The Quickest Unix Refresher ever
Unix Command Cheat Sheet
What's going on when you ssh into a server
SSH (secure shell) lets you connect to a different computer(server). you've logged on, you're now at a Linux command line in your Home directory!
It looks as if you're running directly on the remote computer, but really there are two programs communicating:
your local Terminal
the remote Shell
There are many shell programs available in Linux, but the default is bash (Bourne-again shell).
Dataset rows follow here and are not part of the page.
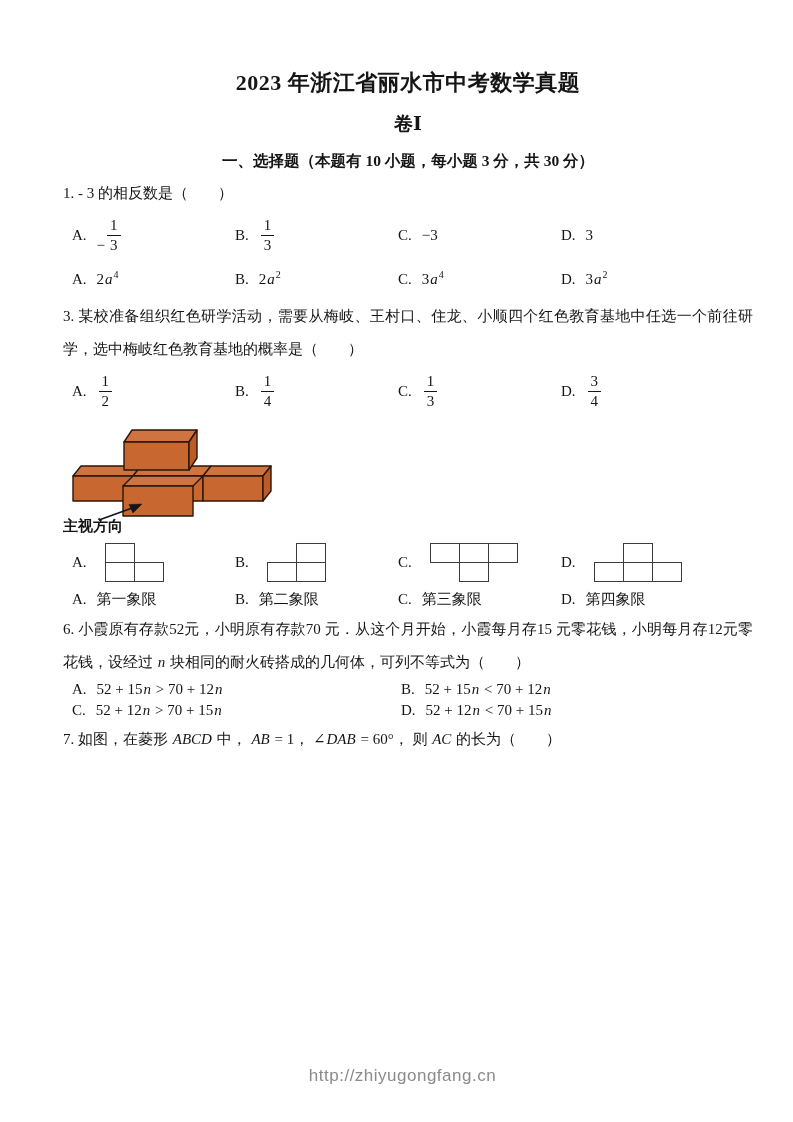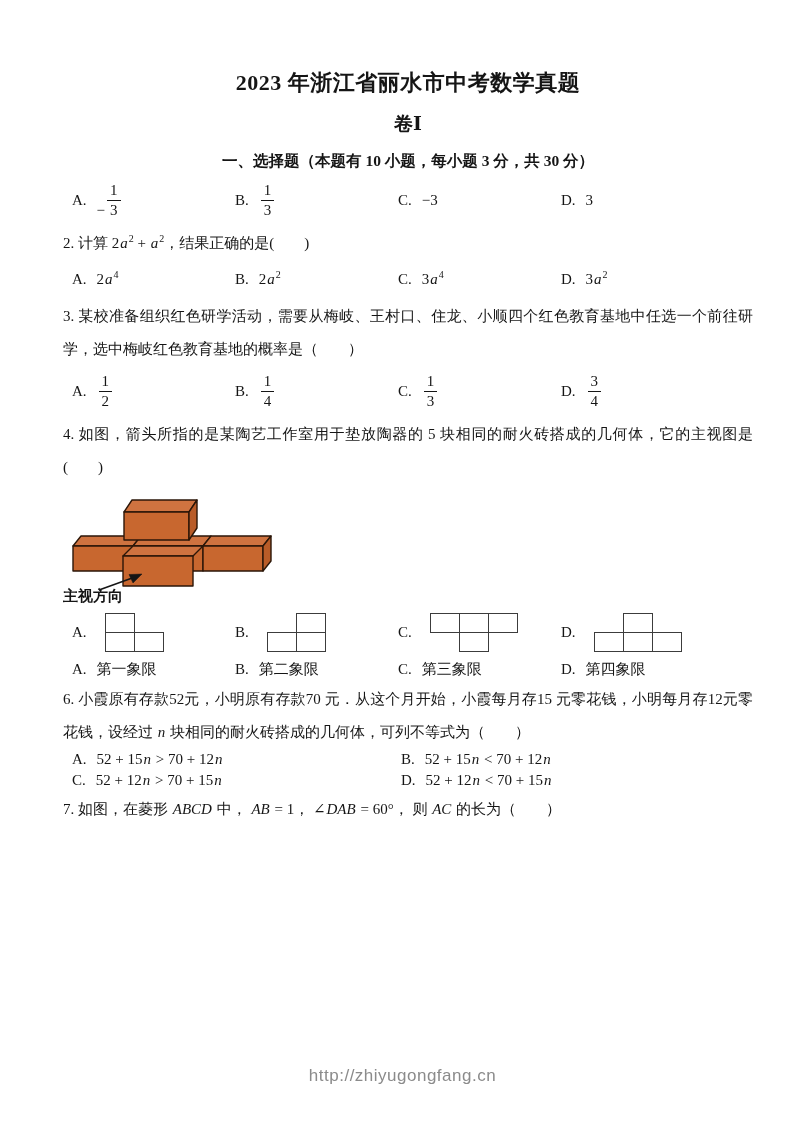"1. - 3 的相反数是（ ）" p.stem { html: none -> <p><span>1. - 3 的相反数是（ ）</span></p> }
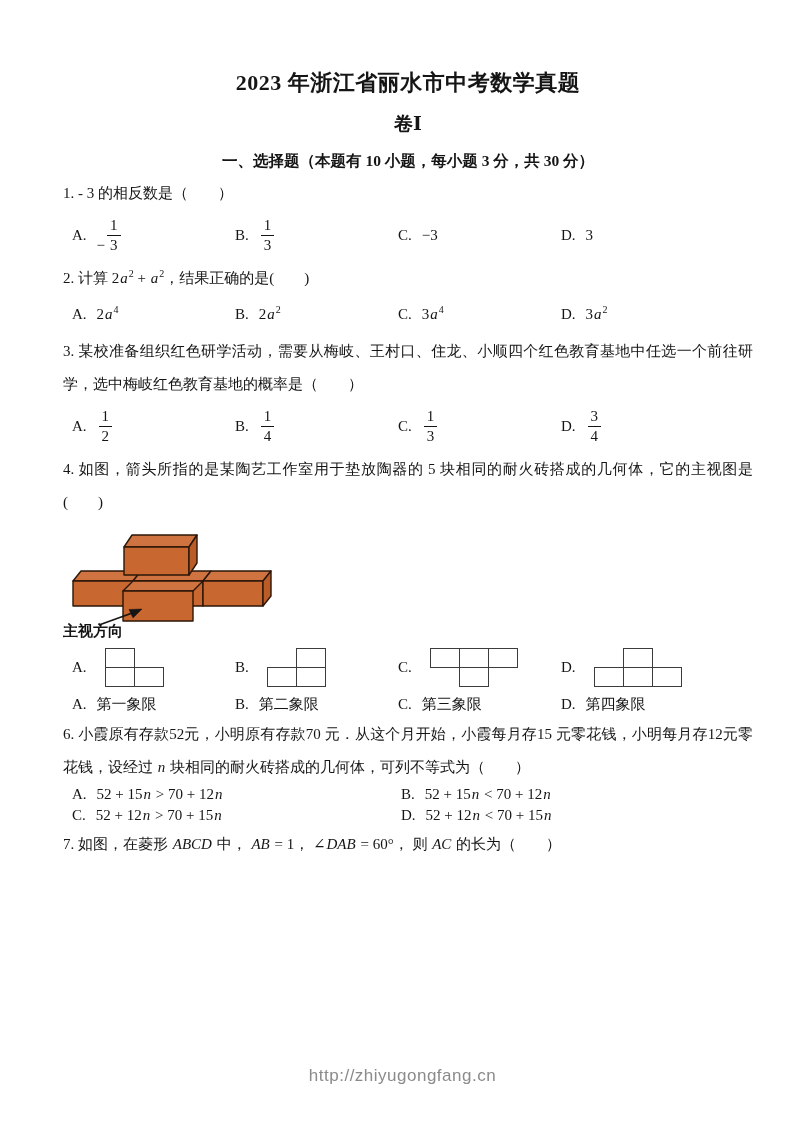"2. 计算 2a2 + a2，结果正确的是(" p.stem { html: <p><span>2. 计算 </span><span>2</span><i>a</i><sup>2</sup><span> + </span><i>a</i><sup>2</sup><span>，结果正确的是( )</span></p> -> none }
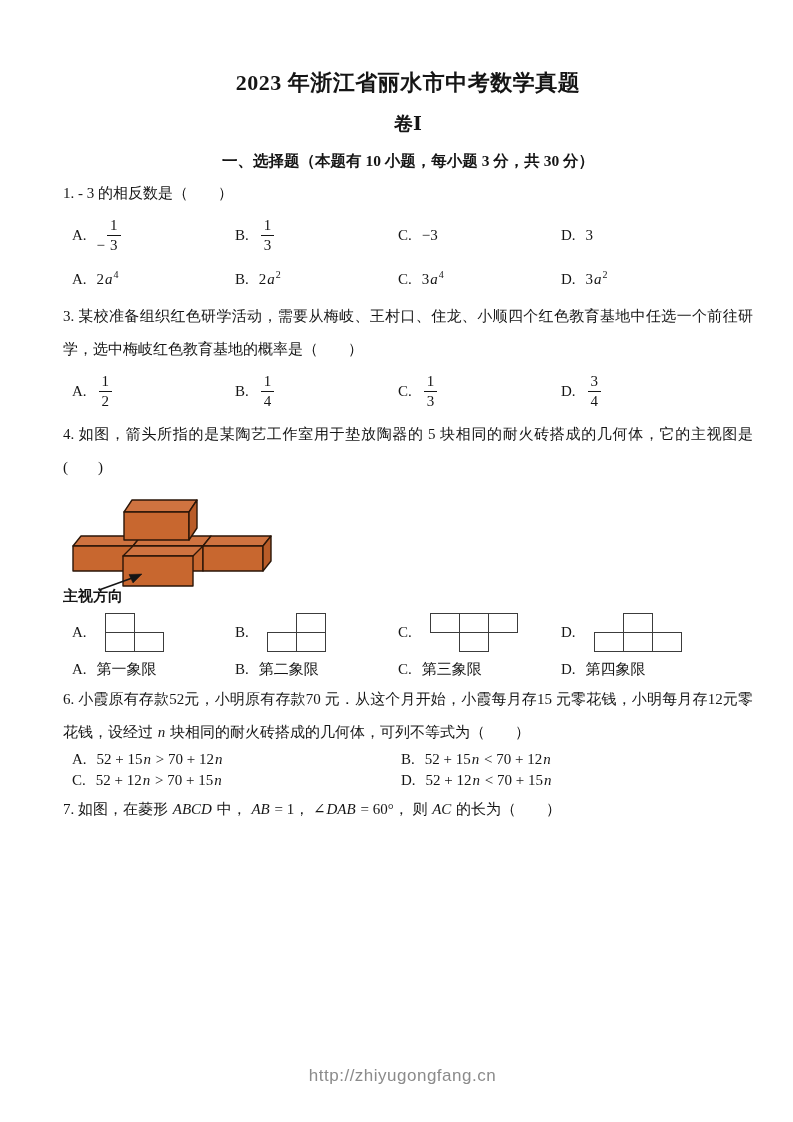"4. 如图，箭头所指的是某陶艺工作室用于垫放陶器的 5" p.stem { html: <p><span>4. 如图，箭头所指的是某陶艺工作室用于垫放陶器的 5 块相同的耐火砖搭成的几何体，它的主视图是( )</span></p> -> none }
Your Terminal is pretty "dumb" – just sending what you type over its Secure Sockets Layer (SSL) connection to the remote computer, then displaying the text sent back by the remote computer's shell. The real work is being done on the remote computer, by executable programs called by the bash shell (also called commands, since you call them on the command line).
Structure of commands
When running scripts and software tools, all the inputs you provide to it are called arguments or parameters or options. Each tool/script can be a little different in how it takes its arguments. But typically, they follow a structure.
command <options> inputfile > outputfile
command -option1 value1 -option2 value2 -option3 inputfile > outputfile
option1 and option2 are types that take a value.
option3 is a yes or no flag, so it does not take a value.
Simple Example: ls -la
Example: blastp -query scaffolds.fasta -db TAIR10_pep_20101214 -eval 0.0001 -outfmt 6 -out blastp.out
If you need to find out the options for a command, try any of these (again each tool is different):
command -h
command --h
command -help
command
Exercise 1
What is the difference between typing just ls (then Enter), and ls -a (then Enter)?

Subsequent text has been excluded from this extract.